[Code change snippets]

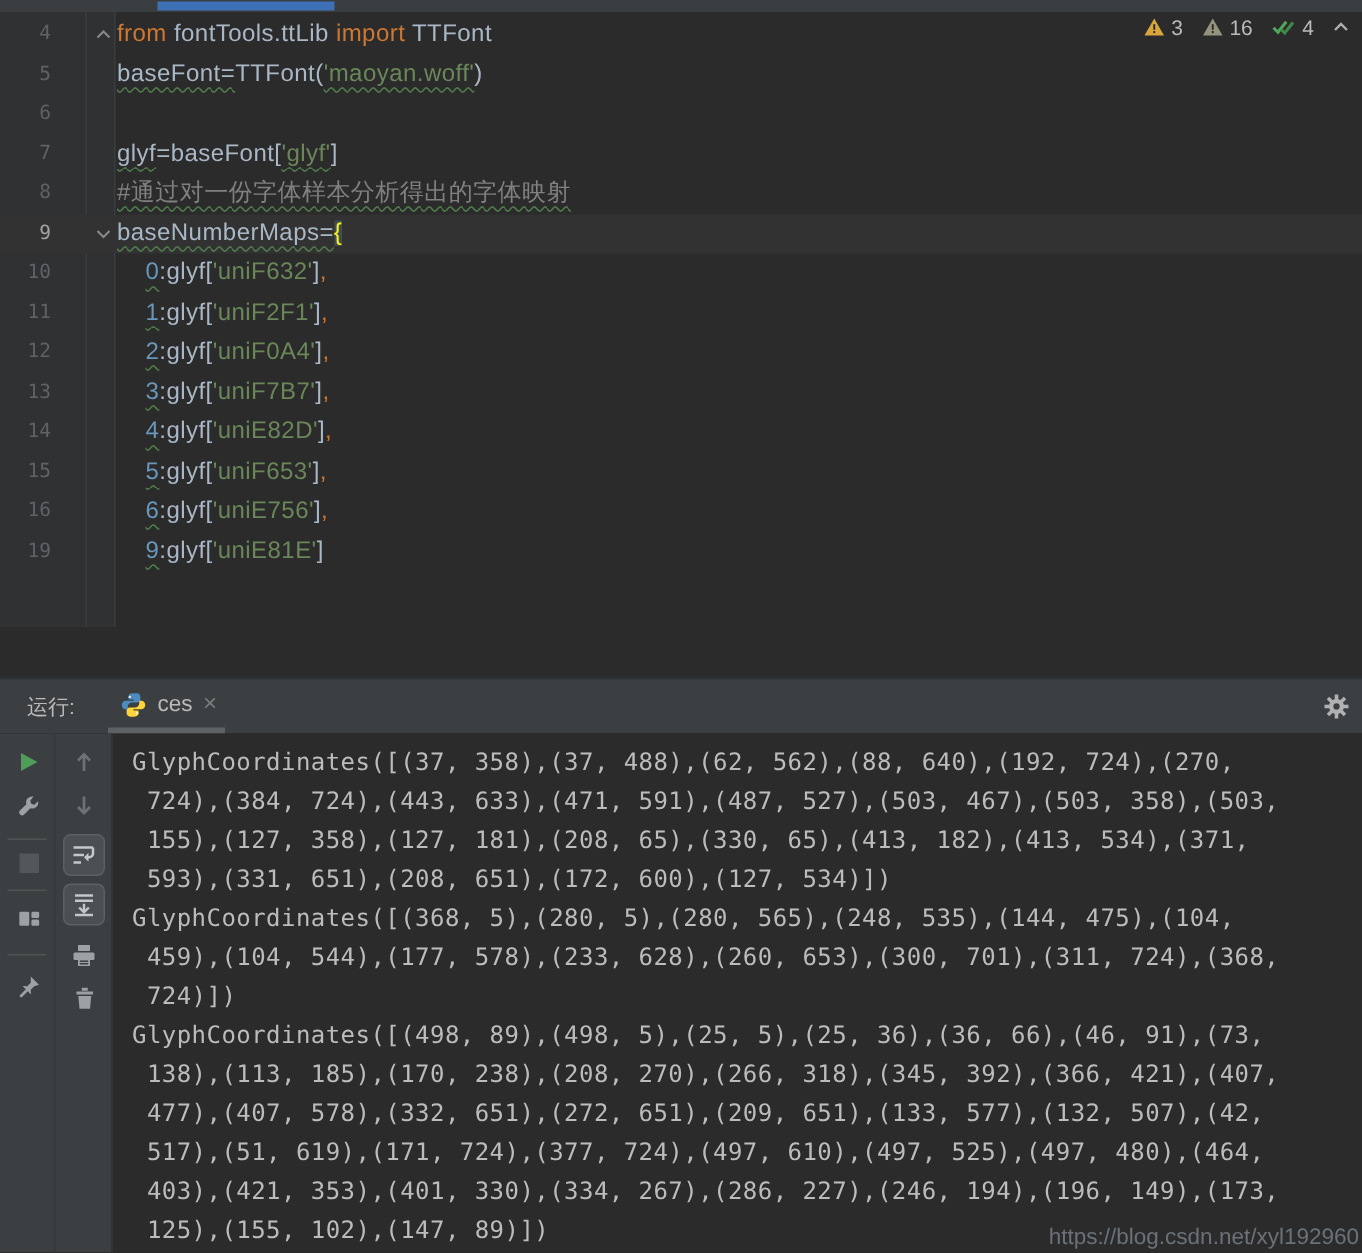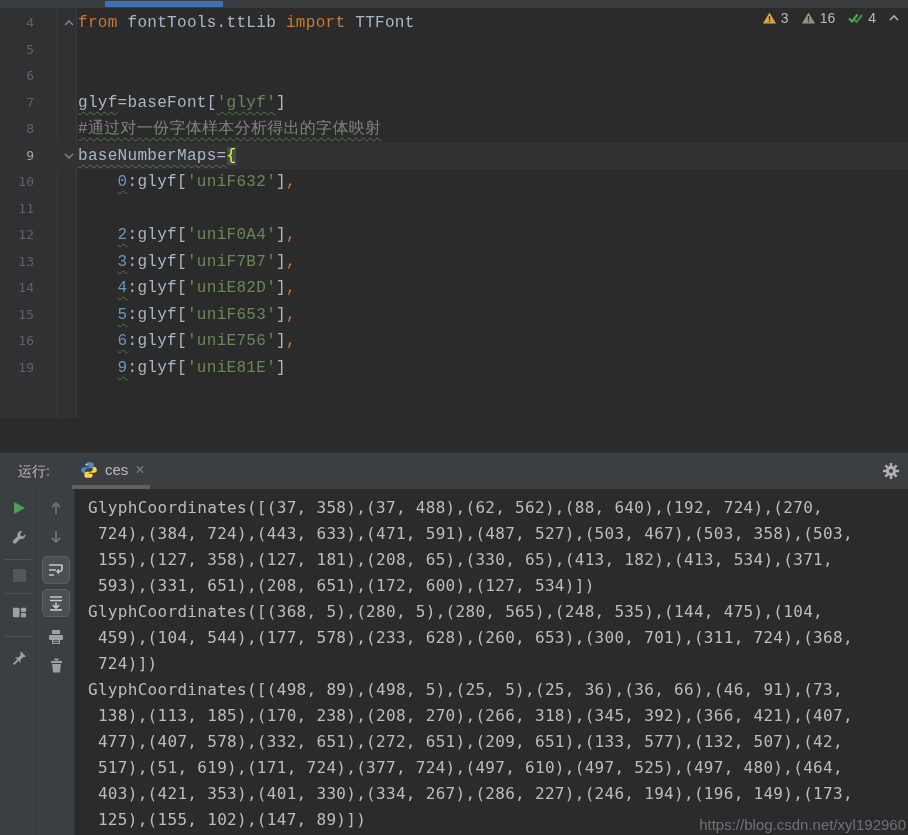--- a/index.html
+++ b/index.html
@@ -13,21 +13,21 @@
   .gutter-bg{position:absolute;left:0;top:0;width:76px;height:410px;background:#2f3133;}
   .gline{position:absolute;top:0;width:1px;height:410px;background:#3a3d3f;}
   .code-clip{position:absolute;left:0;top:2px;width:908px;height:408px;overflow:hidden;}
   .row{display:flex;height:26.5px;line-height:26.5px;white-space:pre;}
   .row.current{background:#323232;}
   .ln{width:34px;flex:0 0 34px;text-align:right;font-family:"DejaVu Sans Mono",monospace;
       font-size:13px;color:#606366;line-height:26.5px;}
   .row.current .ln{color:#a4a3a3;}
   .foldcol{width:44px;flex:0 0 44px;position:relative;}
   .foldcol svg{position:absolute;right:3px;top:7px;}
-  .code{font-family:Liberation Mono, monospace;font-size:16px;letter-spacing:.3px;}
+  .code{font-family:Liberation Sans, sans-serif;font-size:16px;letter-spacing:.3px;}
   .k{color:#cc7832;} .d{color:#a9b7c6;} .s{color:#6a8759;} .n{color:#6897bb;} .c{color:#808080;}
   .b{color:#ffef28;background:#3b514d;}
   .w{text-decoration:underline;text-decoration-style:wavy;text-decoration-color:#4f7a4a;
      text-decoration-thickness:1px;text-underline-offset:4px;}
   
   .inspections{position:absolute;right:8px;top:2px;display:flex;align-items:center;gap:12px;
                font-size:14px;color:#bbbbbb;}
   .insp-item{display:flex;align-items:center;gap:4px;cursor:default;}
   
   .runpanel{position:absolute;left:0;top:452px;width:796px;height:395px;}
@@ -68,29 +68,29 @@
   </div>
 
   <div class="editor">
     <div class="gutter-bg"></div>
     <div class="gline" style="left:57px"></div>
     <div class="gline" style="left:76px"></div>
     <div class="code-clip" id="code-lines">
         <div class="row"><span class="ln">4</span><span class="foldcol"><svg width="12" height="12" viewBox="0 0 12 12">
               <path d="M2 8l4-4 4 4" stroke="#87898c" stroke-width="1.4" fill="none"></path>
             </svg></span><span class="code"><span class="k">from</span><span class="d"> fontTools.ttLib </span><span class="k">import</span><span class="d"> TTFont</span></span></div>
-        <div class="row"><span class="ln">5</span><span class="foldcol"></span></div>
+        <div class="row"><span class="ln">5</span><span class="foldcol"></span><span class="code"><span class="d w">baseFont=</span><span class="d">TTFont(</span><span class="s w">'maoyan.woff'</span><span class="d">)</span></span></div>
         <div class="row"><span class="ln">6</span><span class="foldcol"></span></div>
         <div class="row"><span class="ln">7</span><span class="foldcol"></span><span class="code"><span class="d w">glyf</span><span class="d">=baseFont[</span><span class="s w">'glyf'</span><span class="d">]</span></span></div>
         <div class="row"><span class="ln">8</span><span class="foldcol"></span><span class="code"><span class="c w">#通过对一份字体样本分析得出的字体映射</span></span></div>
         <div class="row current"><span class="ln">9</span><span class="foldcol"><svg width="12" height="12" viewBox="0 0 12 12">
               <path d="M2 4l4 4 4-4" stroke="#87898c" stroke-width="1.4" fill="none"></path>
             </svg></span><span class="code"><span class="d w">baseNumberMaps=</span><span class="b">{</span></span></div>
         <div class="row"><span class="ln">10</span><span class="foldcol"></span><span class="code"><span class="d">    </span><span class="n w">0</span><span class="d">:glyf[</span><span class="s">'uniF632'</span><span class="d">]</span><span class="k">,</span></span></div>
-        <div class="row"><span class="ln">11</span><span class="foldcol"></span></div>
+        <div class="row"><span class="ln">11</span><span class="foldcol"></span><span class="code"><span class="d">    </span><span class="n w">1</span><span class="d">:glyf[</span><span class="s">'uniF2F1'</span><span class="d">]</span><span class="k">,</span></span></div>
         <div class="row"><span class="ln">12</span><span class="foldcol"></span><span class="code"><span class="d">    </span><span class="n w">2</span><span class="d">:glyf[</span><span class="s">'uniF0A4'</span><span class="d">]</span><span class="k">,</span></span></div>
         <div class="row"><span class="ln">13</span><span class="foldcol"></span><span class="code"><span class="d">    </span><span class="n w">3</span><span class="d">:glyf[</span><span class="s">'uniF7B7'</span><span class="d">]</span><span class="k">,</span></span></div>
         <div class="row"><span class="ln">14</span><span class="foldcol"></span><span class="code"><span class="d">    </span><span class="n w">4</span><span class="d">:glyf[</span><span class="s">'uniE82D'</span><span class="d">]</span><span class="k">,</span></span></div>
         <div class="row"><span class="ln">15</span><span class="foldcol"></span><span class="code"><span class="d">    </span><span class="n w">5</span><span class="d">:glyf[</span><span class="s">'uniF653'</span><span class="d">]</span><span class="k">,</span></span></div>
         <div class="row"><span class="ln">16</span><span class="foldcol"></span><span class="code"><span class="d">    </span><span class="n w">6</span><span class="d">:glyf[</span><span class="s">'uniE756'</span><span class="d">]</span><span class="k">,</span></span></div>
         <div class="row"><span class="ln">19</span><span class="foldcol"></span><span class="code"><span class="d">    </span><span class="n w">9</span><span class="d">:glyf[</span><span class="s">'uniE81E'</span><span class="d">]</span></span></div>
       </div>
 
     <div class="inspections">
       <span class="insp-item">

**Brief:** Extract each line from the entries above that contains the string "color".

**Expected answer:**
       font-size:13px;color:#606366;line-height:26.5px;}
   .row.current .ln{color:#a4a3a3;}
   .k{color:#cc7832;} .d{color:#a9b7c6;} .s{color:#6a8759;} .n{color:#6897bb;} .c{color:#808080;}
   .b{color:#ffef28;background:#3b514d;}
   .w{text-decoration:underline;text-decoration-style:wavy;text-decoration-color:#4f7a4a;
                font-size:14px;color:#bbbbbb;}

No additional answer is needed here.